:: Recorded data

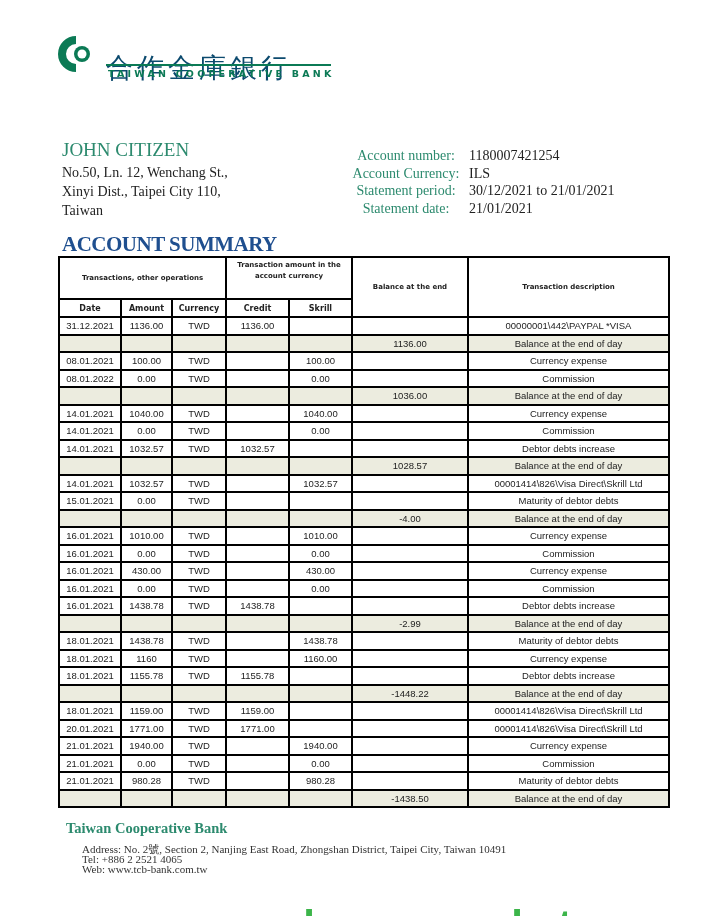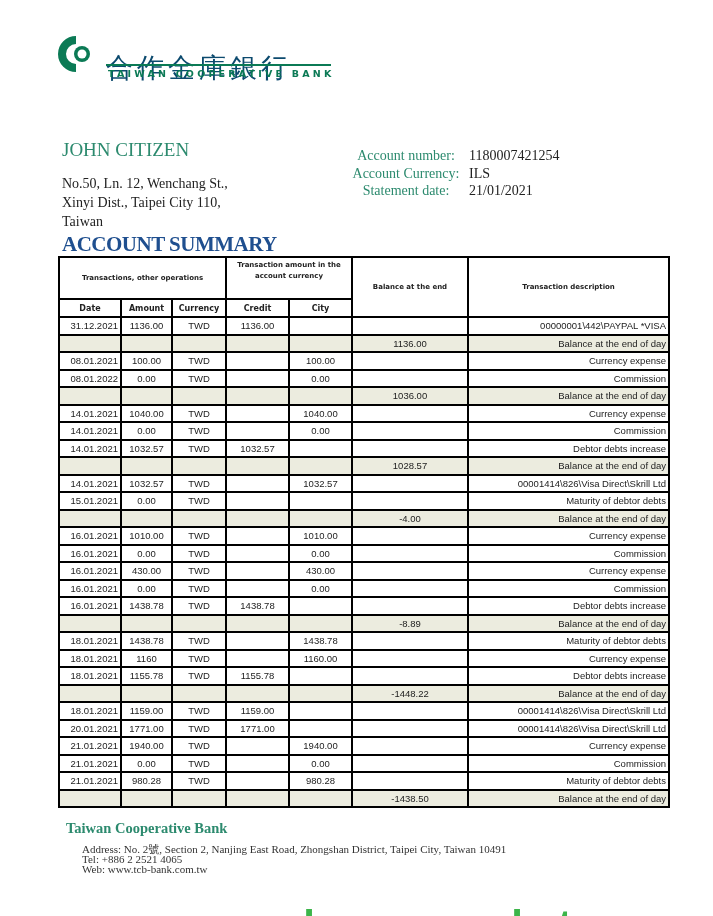"No.50, Ln. 12, Wenchang St.," .cust-addr { top: 174px -> 163px }
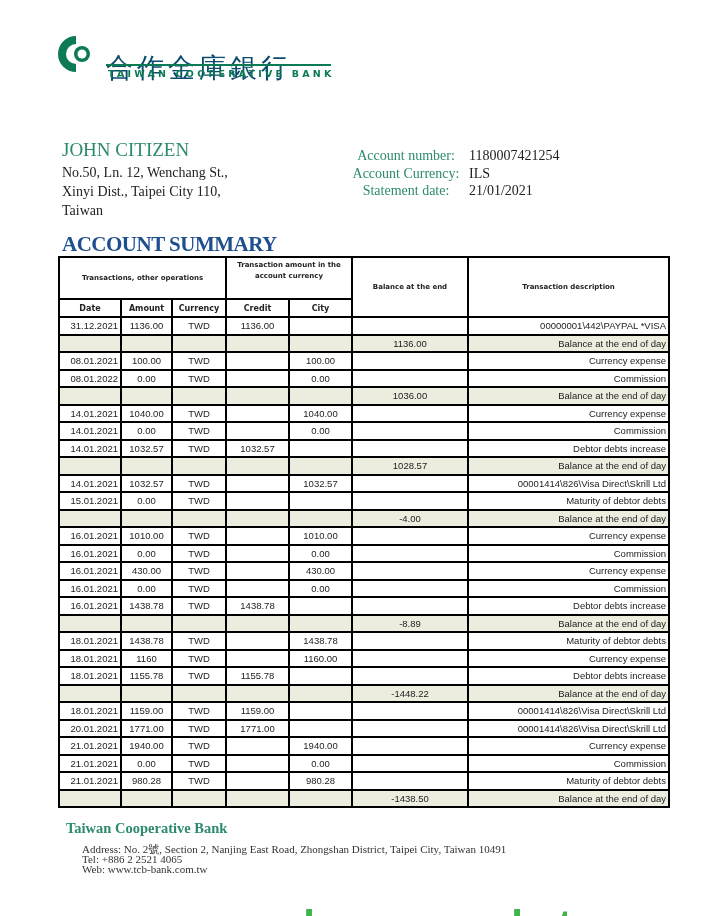"Statement period:" div.row { html: none -> <div> <span>Statement period:</span> <span>30/12/2021 to 21/01/2021</span> </div> }
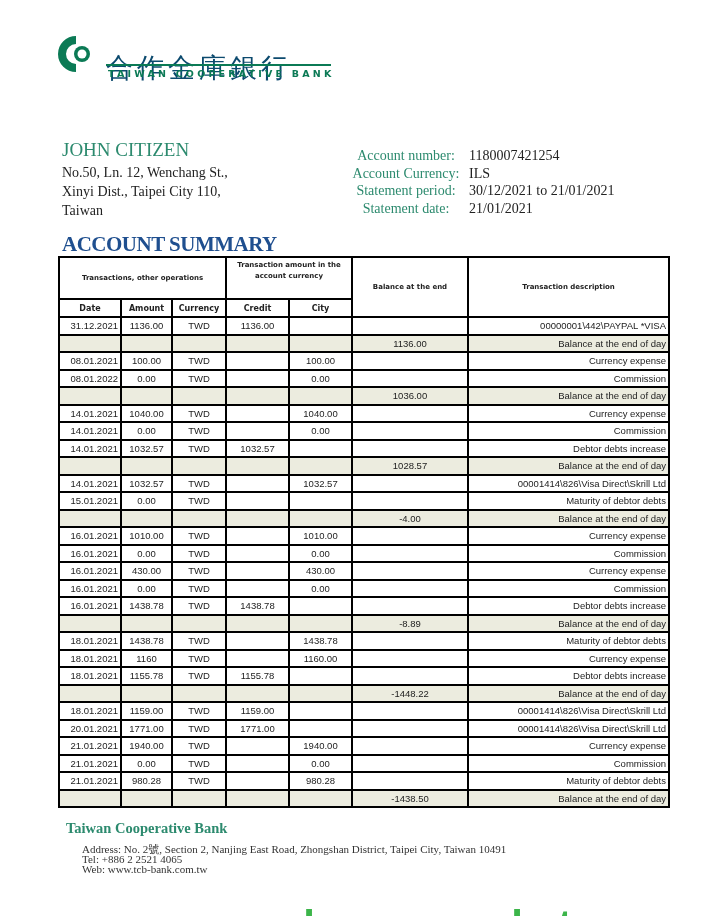"City" th.h2 { text: City -> Skrill }
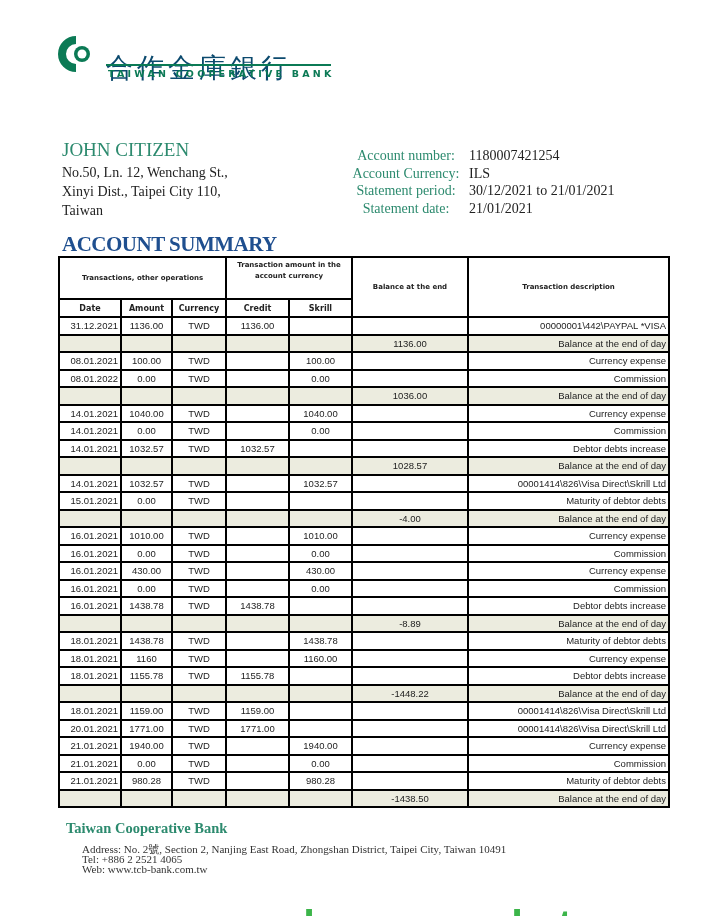"31.12.2021" td.l { text-align: right -> center }
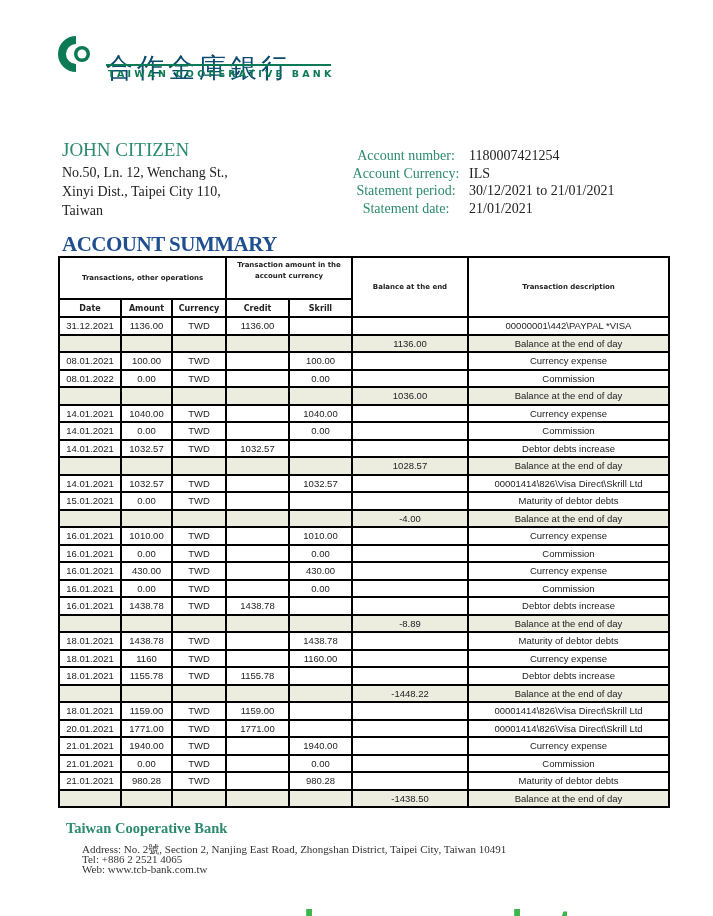"-8.89" td.c { text: -8.89 -> -2.99 }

::::

*Prompt*
Output the records verbatim, every one of them, and keep the pictures out.

*Response box*
"No.50, Ln. 12, Wenchang St.," .cust-addr { top: 174px -> 163px }
"Statement period:" div.row { html: none -> <div> <span>Statement period:</span> <span>30/12/2021 to 21/01/2021</span> </div> }
"City" th.h2 { text: City -> Skrill }
"31.12.2021" td.l { text-align: right -> center }
"-8.89" td.c { text: -8.89 -> -2.99 }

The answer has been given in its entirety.